→ MATERIAL SUPPLIED:
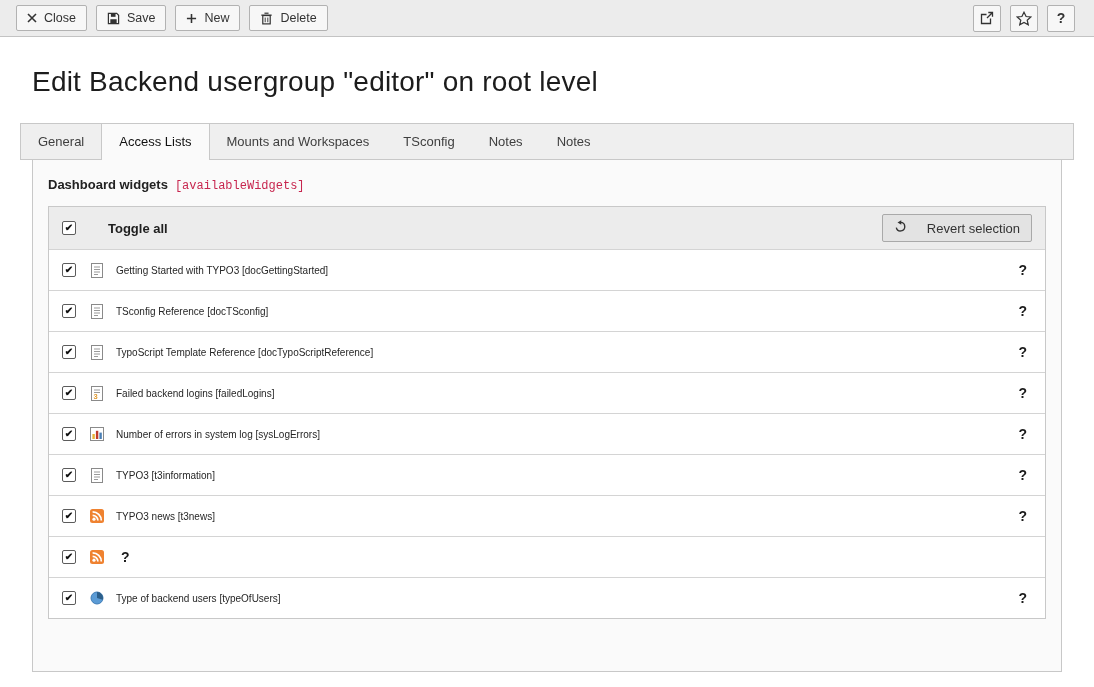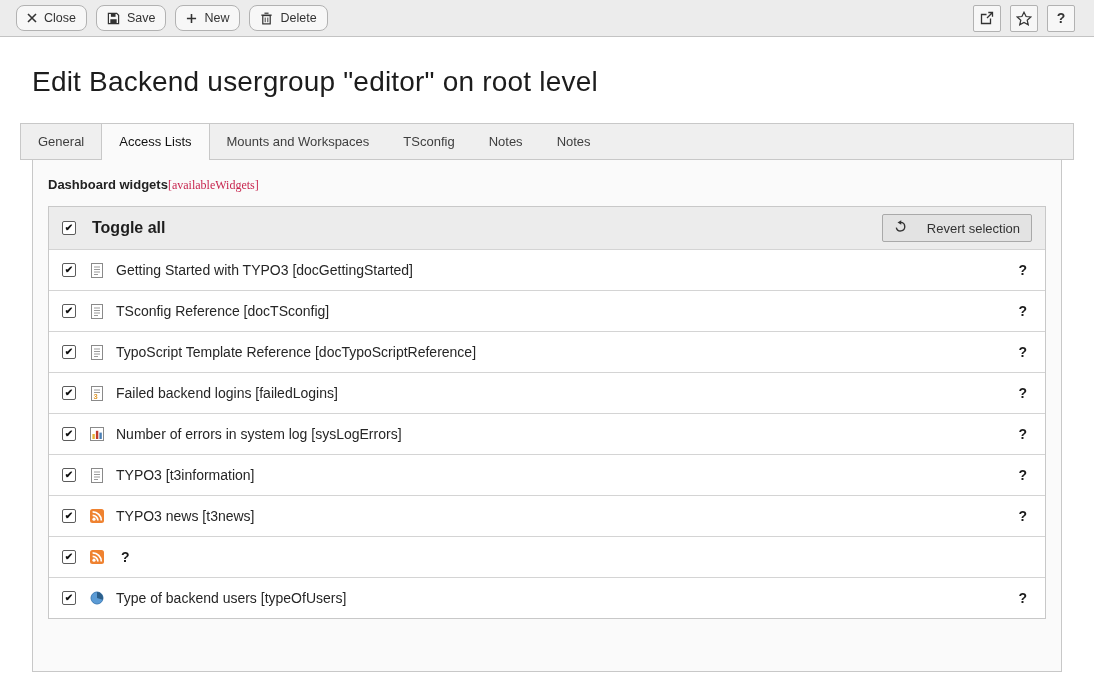--- a/index.html
+++ b/index.html
@@ -23,21 +23,21 @@
     justify-content: space-between;
     padding: 0 19px 0 16px;
   }
   .docheader-left, .docheader-right { display: flex; gap: 9px; align-items: center; }
   .btn {
     display: inline-flex;
     align-items: center;
     gap: 7px;
     background: #f7f7f7;
     border: 1px solid #b2b2b2;
-    border-radius: 8px;
+    border-radius: 2px;
     padding: 4px 10px;
     font-size: 12.5px;
     line-height: 16px;
     color: #333;
     cursor: pointer;
     font-family: inherit;
     white-space: nowrap;
   }
   .iconbtn {
     width: 28px; height: 27px;
@@ -92,23 +92,24 @@
     margin: 0 32px;
     background: #fafafa;
     border: 1px solid #c8c8c8;
     border-top: 0;
     padding: 14px 15px 42px;
     min-height: 512px;
   }
   .section-label { font-size: 13px; margin: 3px 0 13px; }
   .section-label strong { font-weight: 700; color: #222; }
   .code-ref {
-    font-family: Liberation Serif, serif;
+    font-family: Liberation Mono, monospace;
     font-size: 12px;
     color: #c7254e;
+    margin-left: 7px;
   }
 
   
   .widgets-table { border: 1px solid #c8c8c8; background: #fff; }
   .t-header {
     display: flex; align-items: center;
     height: 42px;
     background: #ececec;
     padding: 0 13px;
   }
@@ -124,40 +125,40 @@
     width: 14px; height: 14px;
     border: 1px solid #5c5c5c;
     border-radius: 2px;
     background: #fff;
     display: inline-flex; align-items: center; justify-content: center;
     font-size: 10px; font-weight: 700; color: #111; line-height: 1;
     cursor: pointer;
     flex: none;
   }
   .t-header .header-label {
-    font-weight: 700; font-size: 16px; color: #1e1e1e;
-    margin-left: 16px; flex: 1;
+    font-weight: 700; font-size: 13px; color: #1e1e1e;
+    margin-left: 32px; flex: 1;
   }
   .revert-btn {
     display: inline-flex; align-items: center; gap: 20px;
     background: #e3e3e3;
     border: 1px solid #a9a9a9;
     border-radius: 2px;
     padding: 5px 11px;
     font-size: 13px; color: #333;
     cursor: pointer;
     font-family: inherit;
   }
   .row-icon {
     width: 16px;
     display: inline-flex; justify-content: center; align-items: center;
     margin: 0 11px 0 13px;
     flex: none;
   }
-  .t-label { font-size: 14px; color: #262626; flex: 1; }
+  .t-label { font-size: 10px; color: #262626; flex: 1; }
   .help-q {
     font-weight: 700; font-size: 14px; color: #1a1a1a;
     padding: 0 5px; cursor: pointer;
   }
 </style>
 </head>
 <body>
 
 <div class="docheader">
   <div class="docheader-left">

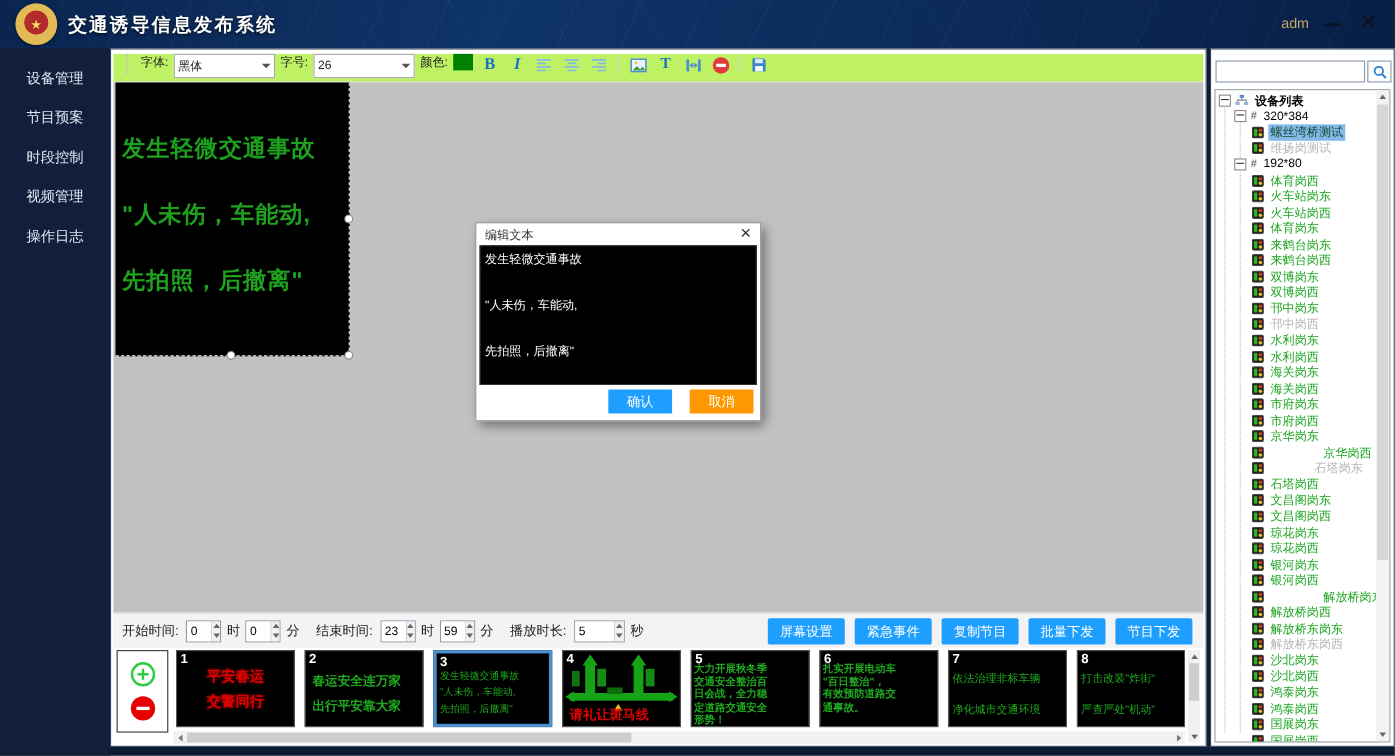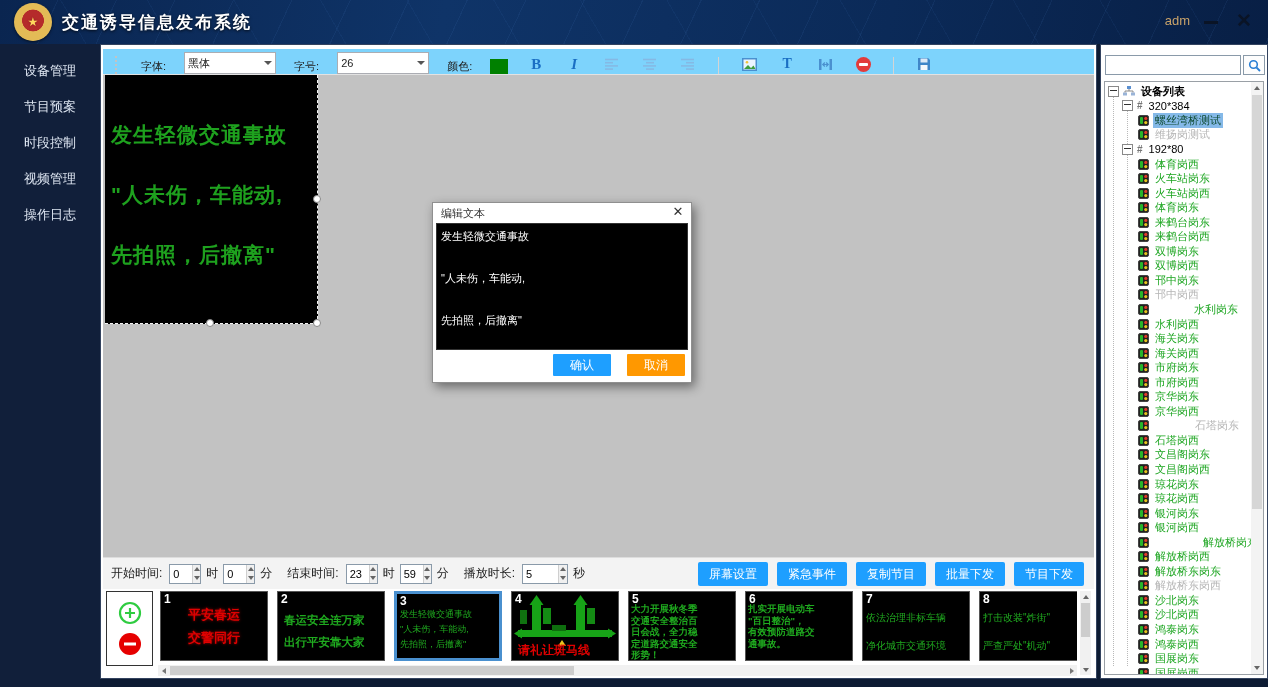--- a/index.html
+++ b/index.html
@@ -35,22 +35,22 @@
     color:#0a1426;font-size:19px;font-weight:bold;text-align:center;cursor:pointer;
   }
   
   .sidebar{position:absolute;left:0;top:44px;width:100px;height:643px;background:#111f3a;padding-top:9px;box-sizing:border-box;}
   .side-item{height:36px;line-height:36px;text-align:center;color:#dfe7f3;font-size:13px;cursor:pointer;}
   .side-item.active{background:#00a58e;color:#fff;}
   
   .main{position:absolute;left:100px;top:44px;width:997px;height:635px;background:#fff;border:1px solid #33435f;box-sizing:border-box;}
   
   .toolbar{
-    position:absolute;left:2px;top:4px;right:2px;height:26px;background:#7dd3fc;
-    border-bottom:1px solid #e2e2e2;display:flex;align-items:flex-end;gap:18px;
+    position:absolute;left:2px;top:4px;right:2px;height:26px;background:#bef264;
+    border-bottom:1px solid #e2e2e2;display:flex;align-items:flex-start;gap:5px;
     padding-left:12px;font-size:11px;color:#222;box-sizing:border-box;
   }
   .toolbar:before{content:"";width:2px;height:18px;border-left:2px dotted #c3c3c3;margin-right:4px;}
   .combo{display:flex;align-items:center;height:20px;border:1px solid #abadb3;background:#fff;padding:0 3px;min-width:84px;justify-content:space-between;}
   .combo .caret{width:0;height:0;border-left:4px solid transparent;border-right:4px solid transparent;border-top:4px solid #555;margin-left:6px;}
   .swatch{width:18px;height:15px;background:#008000;cursor:pointer;}
   .tb-btn{width:20px;height:20px;display:flex;align-items:center;justify-content:center;cursor:pointer;border-radius:2px;}
   .glyph-b{font-family:"Liberation Serif",serif;font-weight:bold;color:#1a6fc4;font-size:15px;}
   .glyph-i{font-family:"Liberation Serif",serif;font-style:italic;font-weight:bold;color:#1a6fc4;font-size:15px;}
   .glyph-t{font-family:"Liberation Serif",serif;font-weight:bold;color:#1a6fc4;font-size:14px;}
@@ -625,21 +625,21 @@
           <span class="ticon">
             <svg width="11" height="11" viewBox="0 0 11 11">
               <rect x="0.5" y="0.5" width="10" height="10" rx="1.5" fill="#20221f" stroke="#444"></rect>
               <rect x="2" y="2" width="3" height="7" rx="1" fill="#27b52a"></rect>
               <circle cx="7.8" cy="3.4" r="1.6" fill="#e03a2a"></circle>
               <circle cx="7.8" cy="7.6" r="1.6" fill="#e8c31f"></circle>
             </svg>
           </span>
           <span class="tlabel offline">邗中岗西</span>
         </div>
-        <div class="trow" style="padding-left: 30px; gap: 39px;">
+        <div class="trow" style="padding-left: 30px;">
           <span class="ticon">
             <svg width="11" height="11" viewBox="0 0 11 11">
               <rect x="0.5" y="0.5" width="10" height="10" rx="1.5" fill="#20221f" stroke="#444"></rect>
               <rect x="2" y="2" width="3" height="7" rx="1" fill="#27b52a"></rect>
               <circle cx="7.8" cy="3.4" r="1.6" fill="#e03a2a"></circle>
               <circle cx="7.8" cy="7.6" r="1.6" fill="#e8c31f"></circle>
             </svg>
           </span>
           <span class="tlabel online">水利岗东</span>
         </div>
@@ -702,21 +702,21 @@
           <span class="ticon">
             <svg width="11" height="11" viewBox="0 0 11 11">
               <rect x="0.5" y="0.5" width="10" height="10" rx="1.5" fill="#20221f" stroke="#444"></rect>
               <rect x="2" y="2" width="3" height="7" rx="1" fill="#27b52a"></rect>
               <circle cx="7.8" cy="3.4" r="1.6" fill="#e03a2a"></circle>
               <circle cx="7.8" cy="7.6" r="1.6" fill="#e8c31f"></circle>
             </svg>
           </span>
           <span class="tlabel online">京华岗东</span>
         </div>
-        <div class="trow" style="padding-left: 30px;">
+        <div class="trow" style="padding-left: 30px; gap: 48px;">
           <span class="ticon">
             <svg width="11" height="11" viewBox="0 0 11 11">
               <rect x="0.5" y="0.5" width="10" height="10" rx="1.5" fill="#20221f" stroke="#444"></rect>
               <rect x="2" y="2" width="3" height="7" rx="1" fill="#27b52a"></rect>
               <circle cx="7.8" cy="3.4" r="1.6" fill="#e03a2a"></circle>
               <circle cx="7.8" cy="7.6" r="1.6" fill="#e8c31f"></circle>
             </svg>
           </span>
           <span class="tlabel online">京华岗西</span>
         </div>

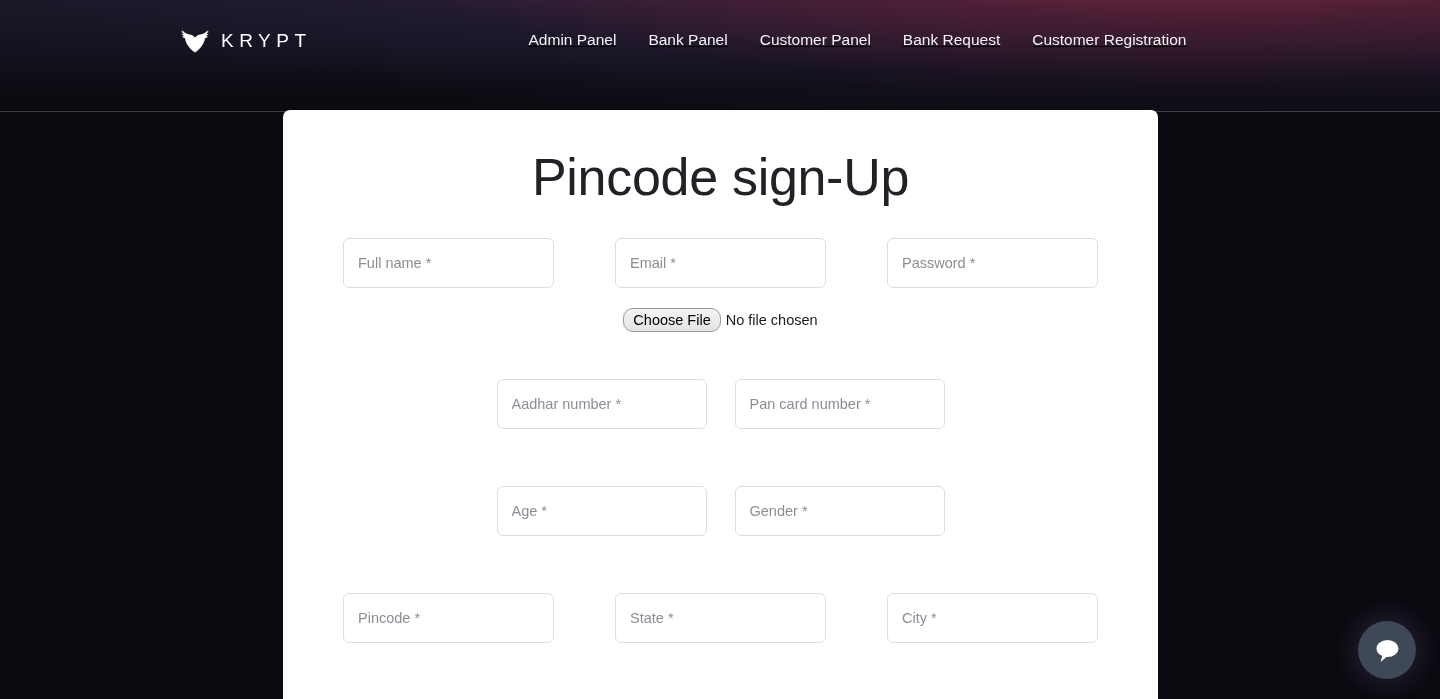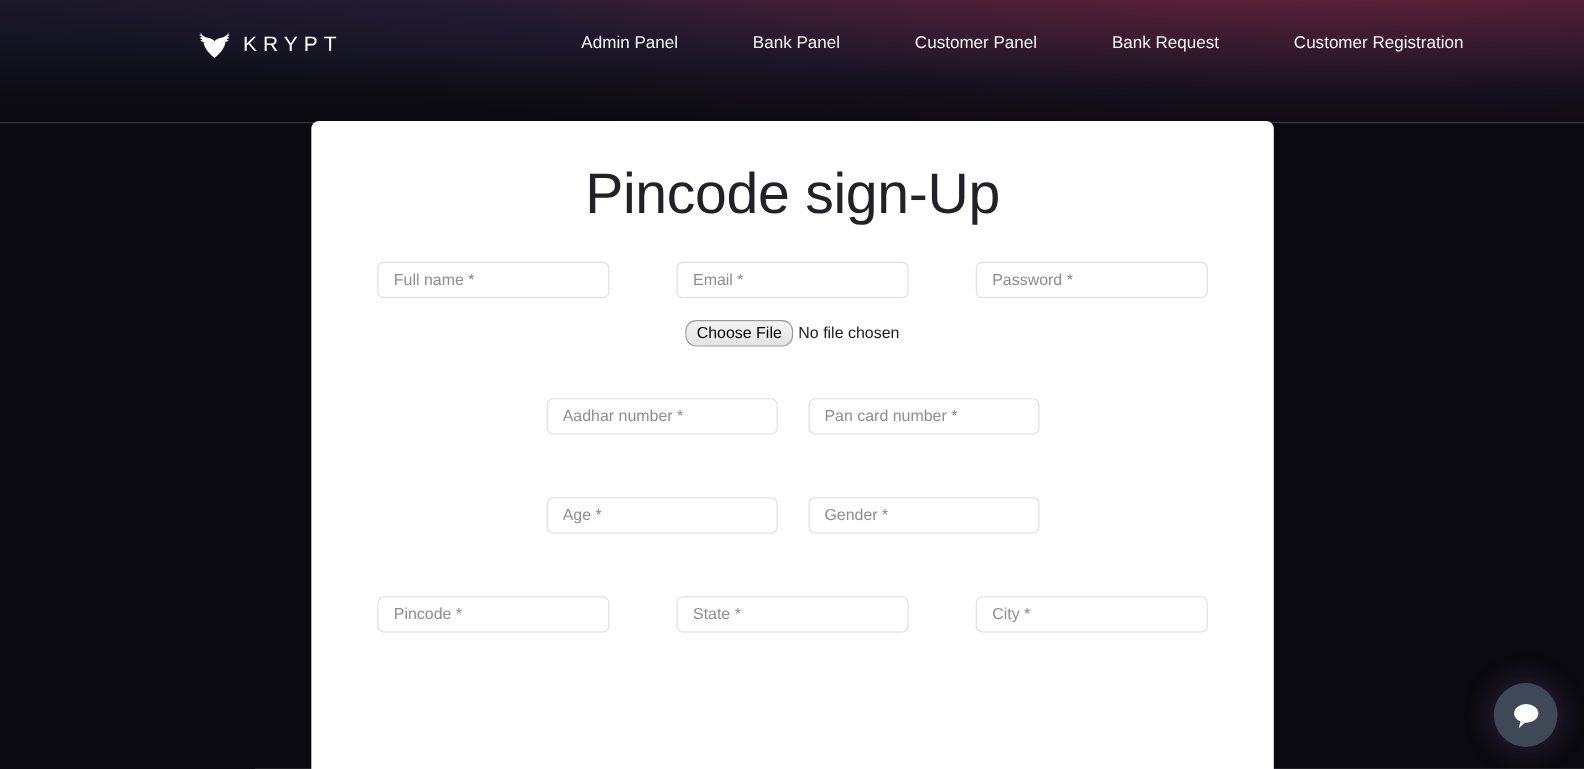--- a/index.html
+++ b/index.html
@@ -59,22 +59,23 @@
   .brand-name {
     color: #ffffff;
     font-size: 19px;
     letter-spacing: 5.5px;
     font-weight: 400;
     line-height: 1;
   }
   .nav-links {
     display: flex;
     align-items: flex-start;
-    gap: 68px;
+    gap: 32px;
     margin-left: 217px;
+    text-decoration: underline;
   }
   .nav-link {
     color: #f2f2f5;
     font-size: 15.5px;
     line-height: 1;
     text-decoration: none;
     white-space: nowrap;
     cursor: pointer;
   }
 
@@ -103,21 +104,21 @@
   
   .form-row {
     display: flex;
     justify-content: center;
   }
   .row-triple { gap: 61px; margin-bottom: 20px; }
   .row-double { gap: 28px; margin-bottom: 19px; }
 
   .text-input {
     width: 211px;
-    height: 33px;
+    height: 50px;
     padding: 0 14px;
     border: 1px solid #dcdde1;
     border-radius: 6px;
     background: #ffffff;
     font-family: "Liberation Sans", sans-serif;
     font-size: 14.5px;
     color: #2c2c33;
     outline: none;
   }
   .text-input::placeholder { color: #8d8d96; }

→ TASK ITEM:
Among the lines of the material, find those holding the word "none" and return them.

→ EXERCISE SOLUTION:
     flex: none;
     flex: none;
     text-decoration: none;
     outline: none;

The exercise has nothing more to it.